How a timid, subdued, frustrated man from Buenos Aires, with failing eyesight and blind for the last part of his creative years, turned out to be one of the major, if not the major writer of the 20th century, is the central mystery this book preserves, untouched, at its centre.
Edwin Williamson’s biography of Borges is what its title claims to be — ‘a life’. Whether it is the ‘definitive biography’ (as Mario Vargas Llosa in a publicity blurb claims it to be) is something only time, unearthed documents and loosened tongues may prove. But ‘a life’ is two things — Borges’ own and Williamson’s version of it.

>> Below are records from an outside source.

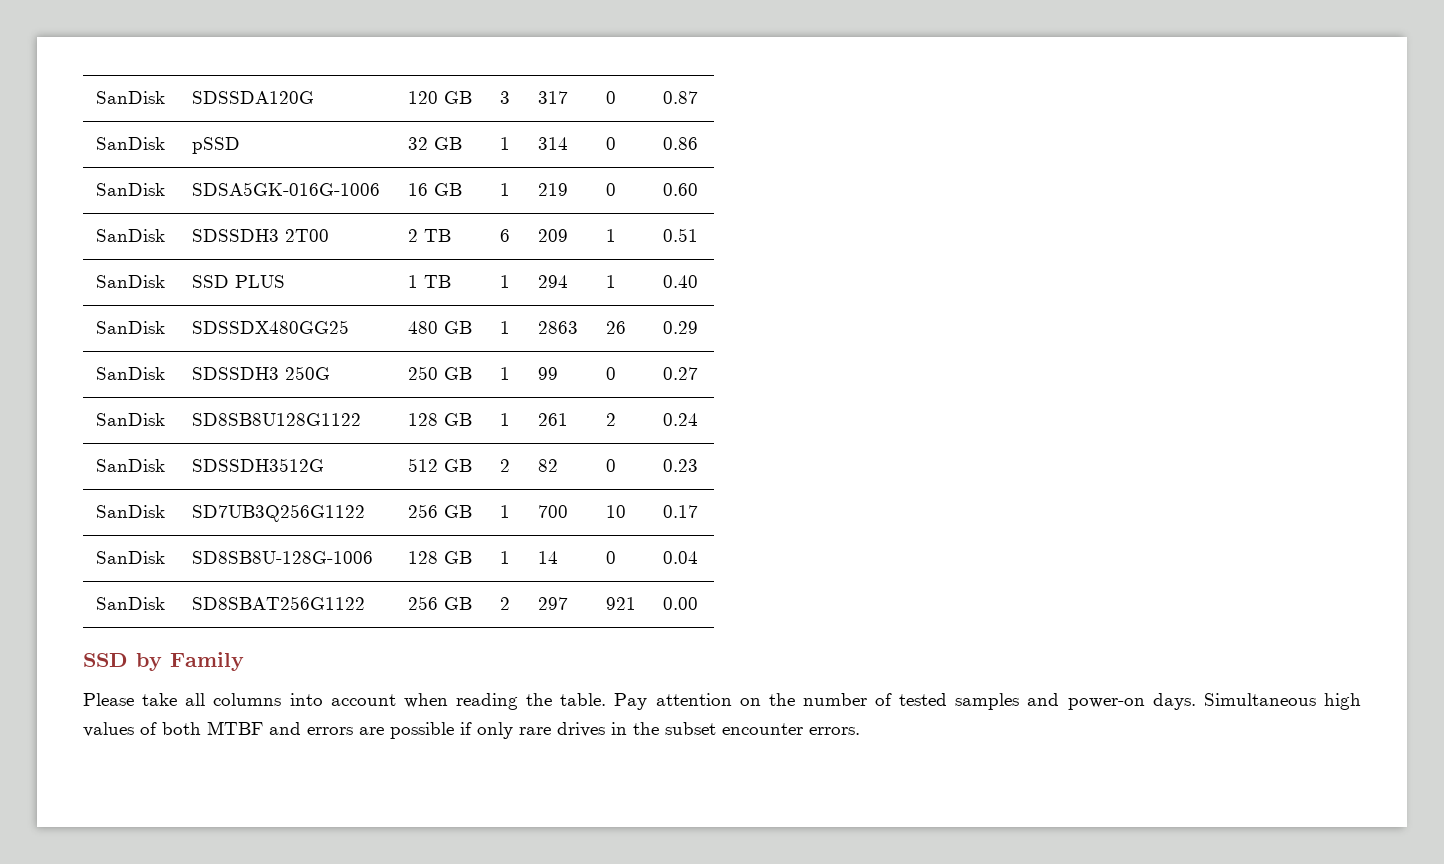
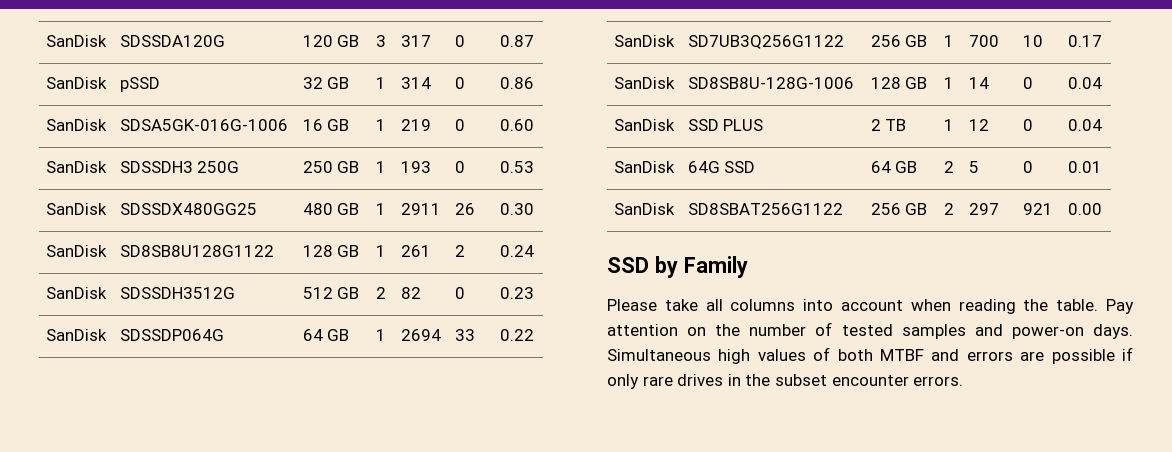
- SanDisk | SDSSDH3 2T00 | 2 TB | 6 | 209 | 1 | 0.51
- SanDisk | SSD PLUS | 1 TB | 1 | 294 | 1 | 0.40
+ SanDisk | SDSSDH3 250G | 250 GB | 1 | 193 | 0 | 0.53
- SanDisk | SDSSDX480GG25 | 480 GB | 1 | 2863 | 26 | 0.29
- SanDisk | SDSSDH3 250G | 250 GB | 1 | 99 | 0 | 0.27
+ SanDisk | SDSSDX480GG25 | 480 GB | 1 | 2911 | 26 | 0.30
+ SanDisk | SDSSDP064G | 64 GB | 1 | 2694 | 33 | 0.22
+ SanDisk | SSD PLUS | 2 TB | 1 | 12 | 0 | 0.04
+ SanDisk | 64G SSD | 64 GB | 2 | 5 | 0 | 0.01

In this last sense, Borges: A Life works with two major metaphors as instruments to cut their way through an overgrowth of unreliable information. ‘The Sword and the Dagger’ title of Part I stands for the inherited cult of courage — military and criminal — that a weakling growing up secluded in the family library tried to emulate through writing. Dante’s Commedia, with the poet’s adoration of an ever-elusive Beatrice, provides a recurrent simile for Borges’ string of unfulfilled romantic fantasies.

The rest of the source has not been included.